Muchas gracias Javier, de parte de todo el equipo, por esta entrevista tan personal y cercana.

lunes, 26 de enero de 2015

EL PREGONERO RECIBIRA LA INSIGNIA DE ORO DE LA SANTA CENA

La Cofradía de la Santa Cena ha acordado en entregar su distinción de oro al cofrade de la hermandad D. David Rodríguez Jiménez-Muriel pregonero de la Semana Santa de 2015, el acto de imposición de la insignia será el próximo uno  de febrero en la capilla de los titulares en Santo Domingo, tras los cultos mensuales de la cofradía del Domingo de Ramos granadino.

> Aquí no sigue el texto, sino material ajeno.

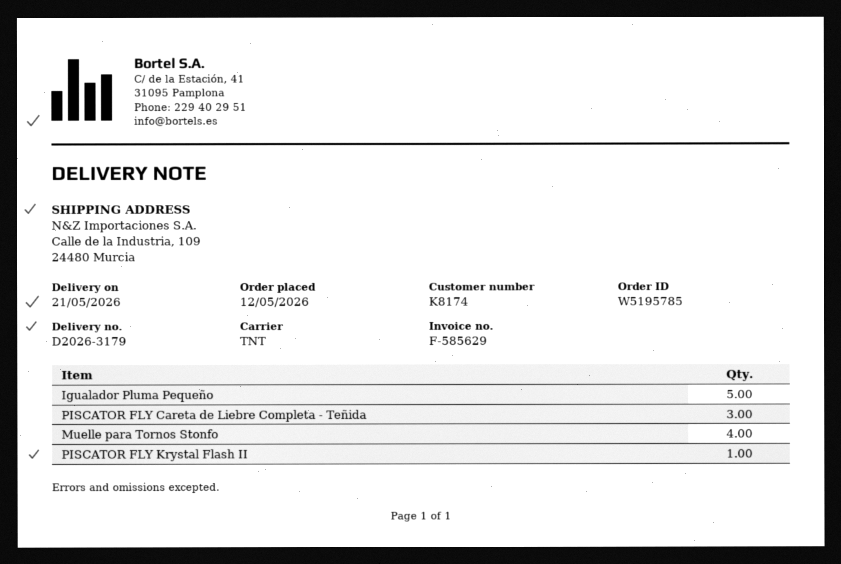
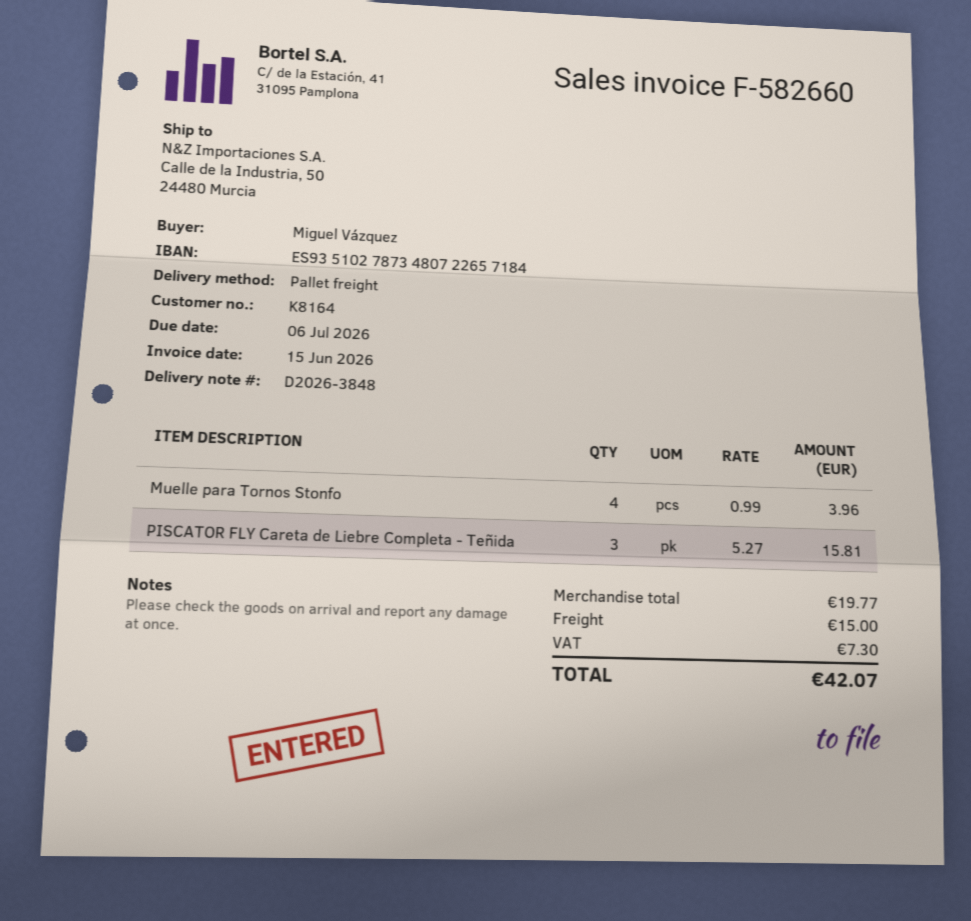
delivery note number: D2026-3179 -> D2026-3848
invoice number: F-585629 -> F-582660
customer number: K8174 -> K8164
shipping method: TNT -> pallet freight
ship to: Calle de la Industria, 109, 24480 Murcia -> Calle de la Industria, 50, 24480 Murcia
Igualador Pluma Pequeño: 5 -> none
PISCATOR FLY Krystal Flash II: 1 -> none

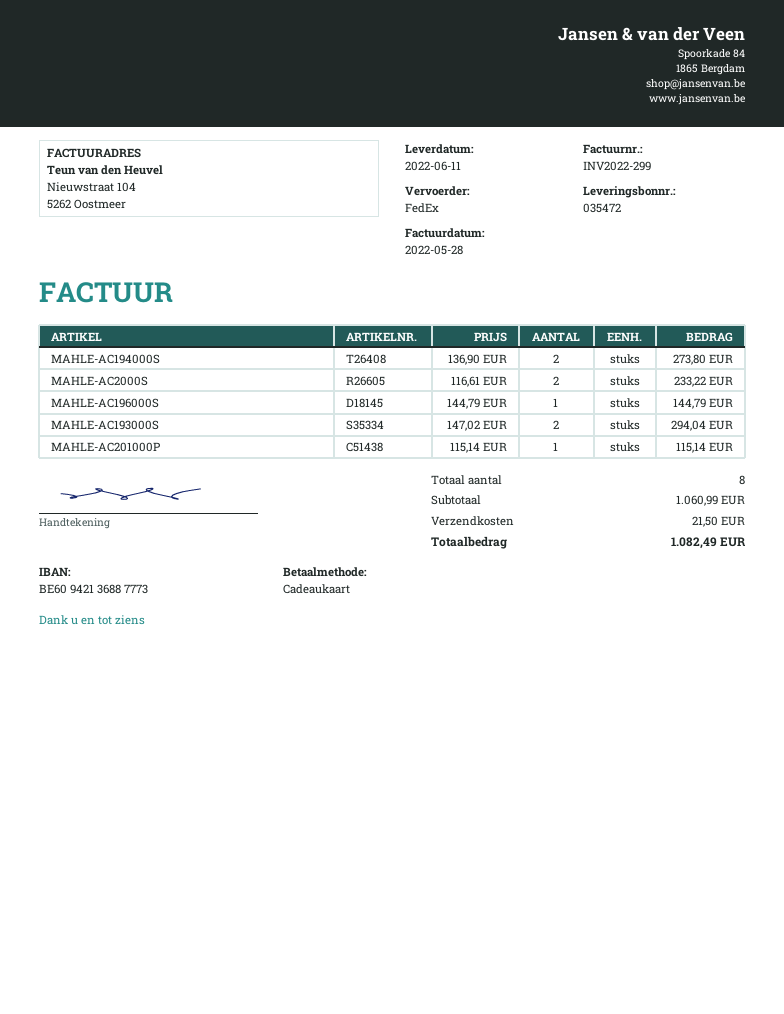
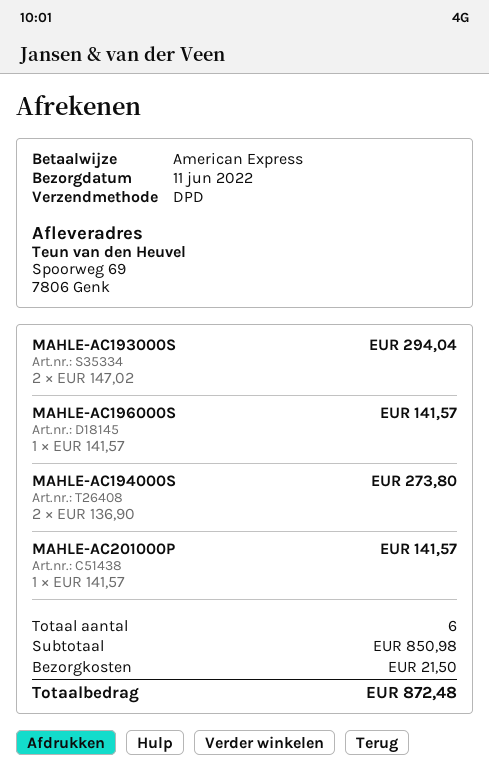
payment method: gift card -> American Express
shipping method: FedEx -> DPD
MAHLE-AC2000S: 2 x 116.61 = 233.22 -> none
MAHLE-AC196000S: 1 x 144.79 = 144.79 -> 1 x 141.57 = 141.57
MAHLE-AC201000P: 1 x 115.14 = 115.14 -> 1 x 141.57 = 141.57
total quantity: 8 -> 6
subtotal: 1060.99 -> 850.98
total: 1082.49 -> 872.48

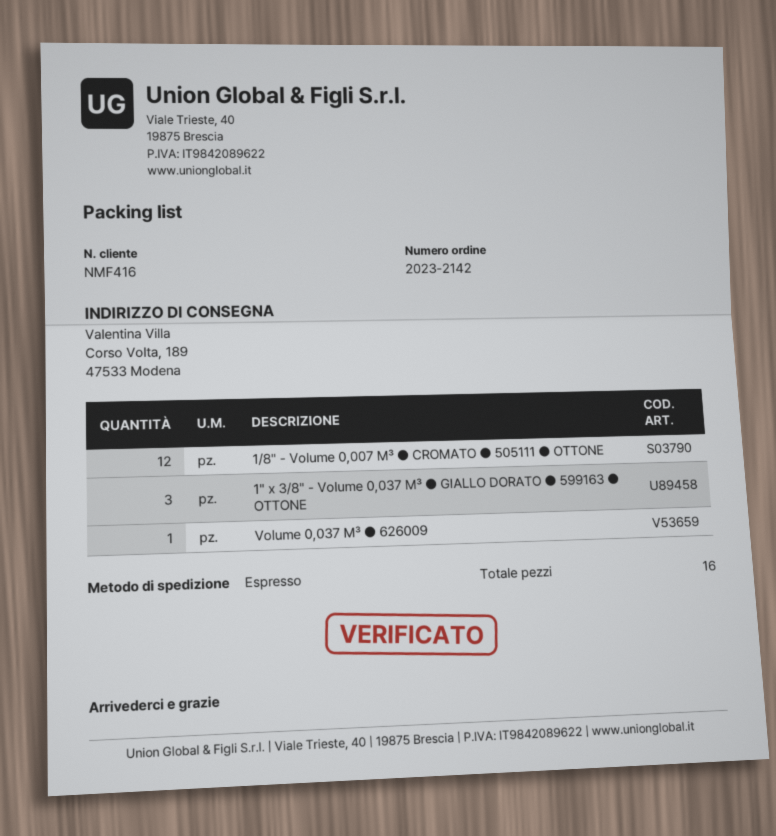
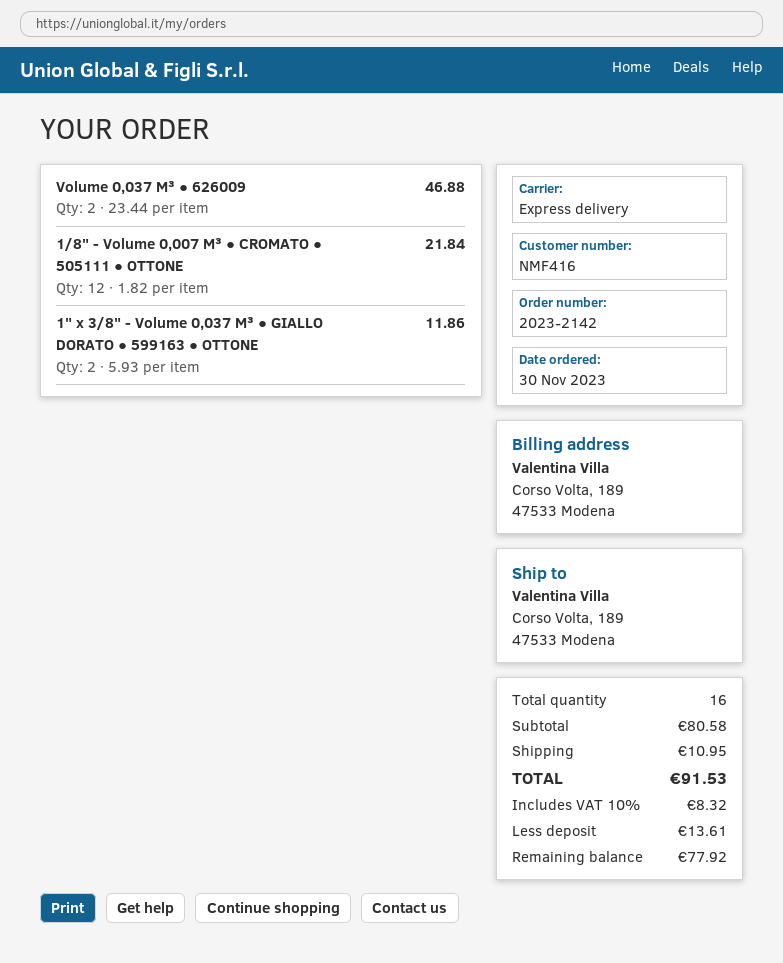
1" x 3/8" - Volume 0,037 M³ ● GIALLO DORATO ● 599163 ● OTTONE: 3 -> 2
Volume 0,037 M³ ● 626009: 1 -> 2

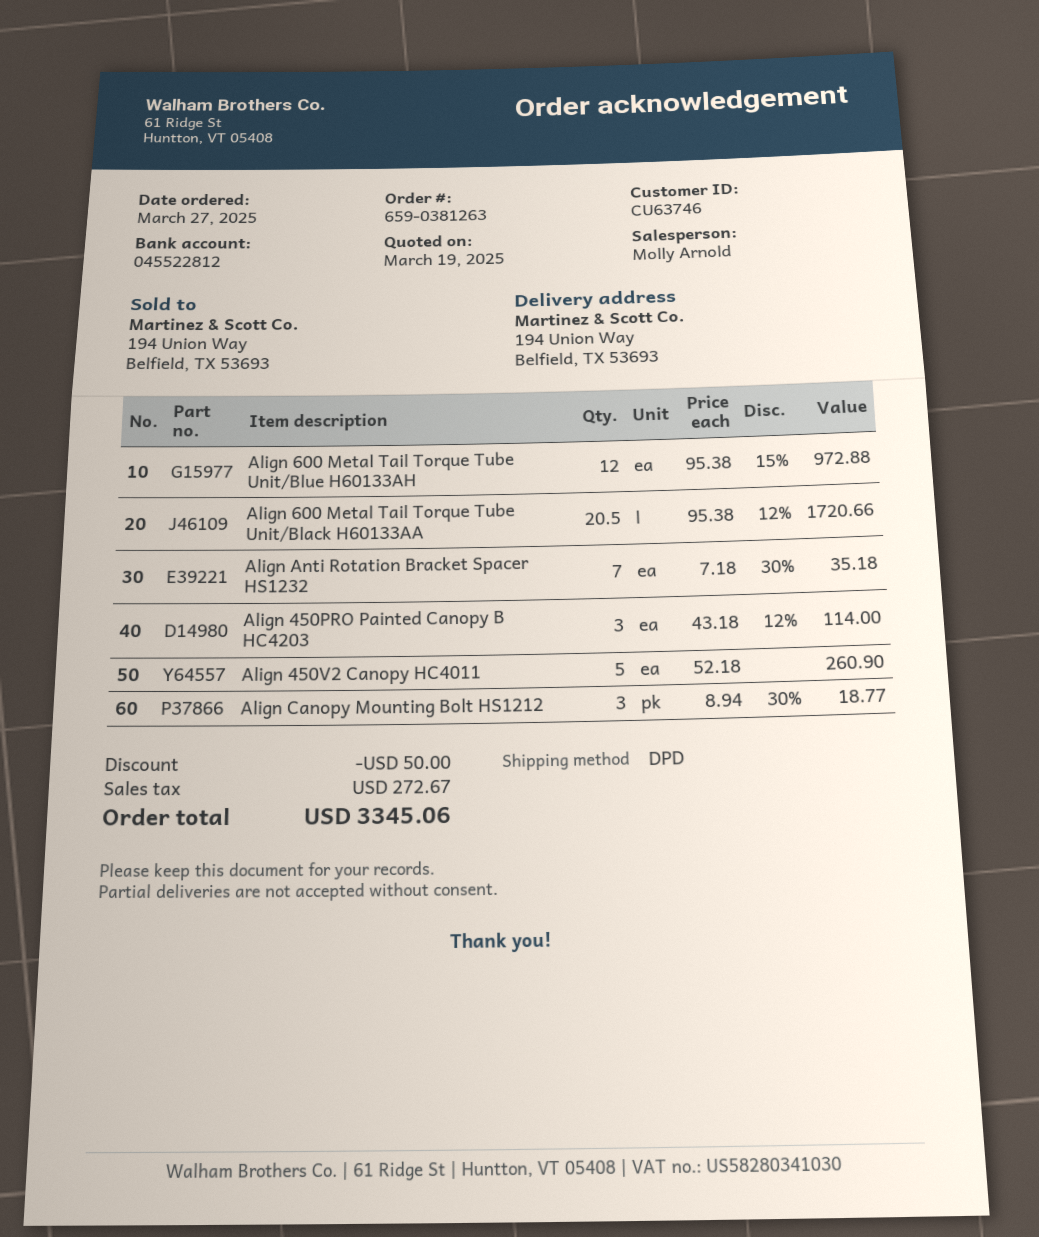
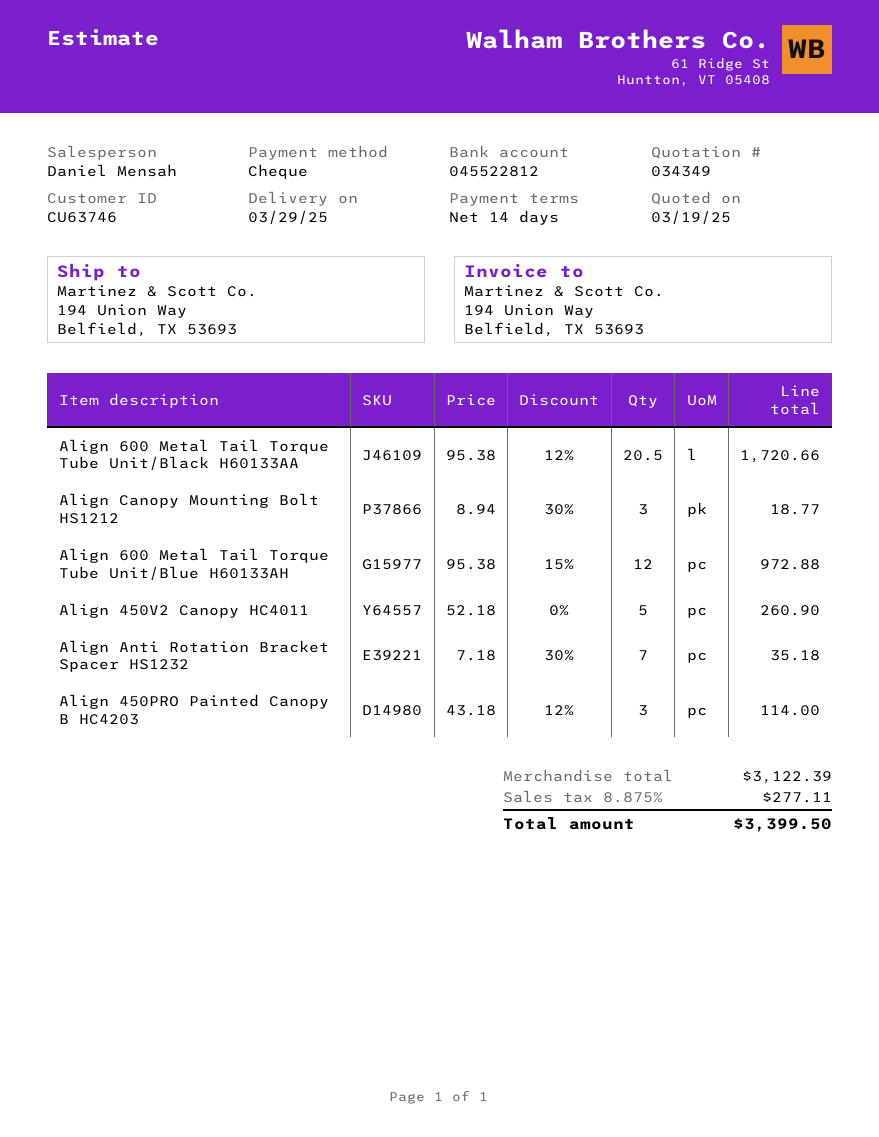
sales rep: Molly Arnold -> Daniel Mensah
discount: 50.00 -> none
tax: 272.67 -> 277.11
total: 3345.06 -> 3399.50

viernes, 23 de enero de 2015

LOS PREGONEROS DE SAN AGUSTÍN SE REUNIERON EN UNA MESA REDONDA



La hermandad del Cristo de San Agustín reunió anoche en su casa a aquellos hermanos que han sido pregoneros oficiales en torno a una mesa en la que tuvo lugar una interesante tertulia referente a todo lo que concierne al pregón oficial.
Organizada por el grupo joven de la corporación del Lunes Santo, estuvo moderada por David García, secretario primero de la hermandad, debido a la ausencia de Rafael Moya, quien no pudo asistir por enfermedad.
En una tertulia cercana y simpática en la que no faltó un emotivo recuerdo para Francisco Gómez Montalvo, y Jose Luis Clements Sánchez, como hermanos y pregoneros que fueron de la Semana Santa, los invitados fueron compartiendo con el numeroso público vivencias, anécdotas y recuerdos que guardan en su memoria tanto del proceso de creación, como del día propio del pregón.
Con un denominador común doble, el de profesar devoción al Santo Cristo de San Agustín, y a la Virgen de Consolación, y el de haber pregonado nuestra Semana Santa desde el atril oficial cinco de ellos - y el sexto lo hará en treinta días - sus opiniones venían a coincidir en los mismos puntos, de los que se podrían destacar por ejemplo, que un pregón es y debe ser un testimonio vivo, que un pregonero es un heraldo que pone voz a una historia que escribe la propia Semana Santa de Granada, o que se trata de una gran responsabilidad que se afronta con el máximo cariño desde las vivencias personales.
Tras algo más de una hora, se cerraba la tertulia con palabras de ánimo y afecto para David Rodríguez-Jiménez Muriel, que será el octavo de sus hermanos en pregonar la Semana Santa de Granada, el próximo 22 de febrero.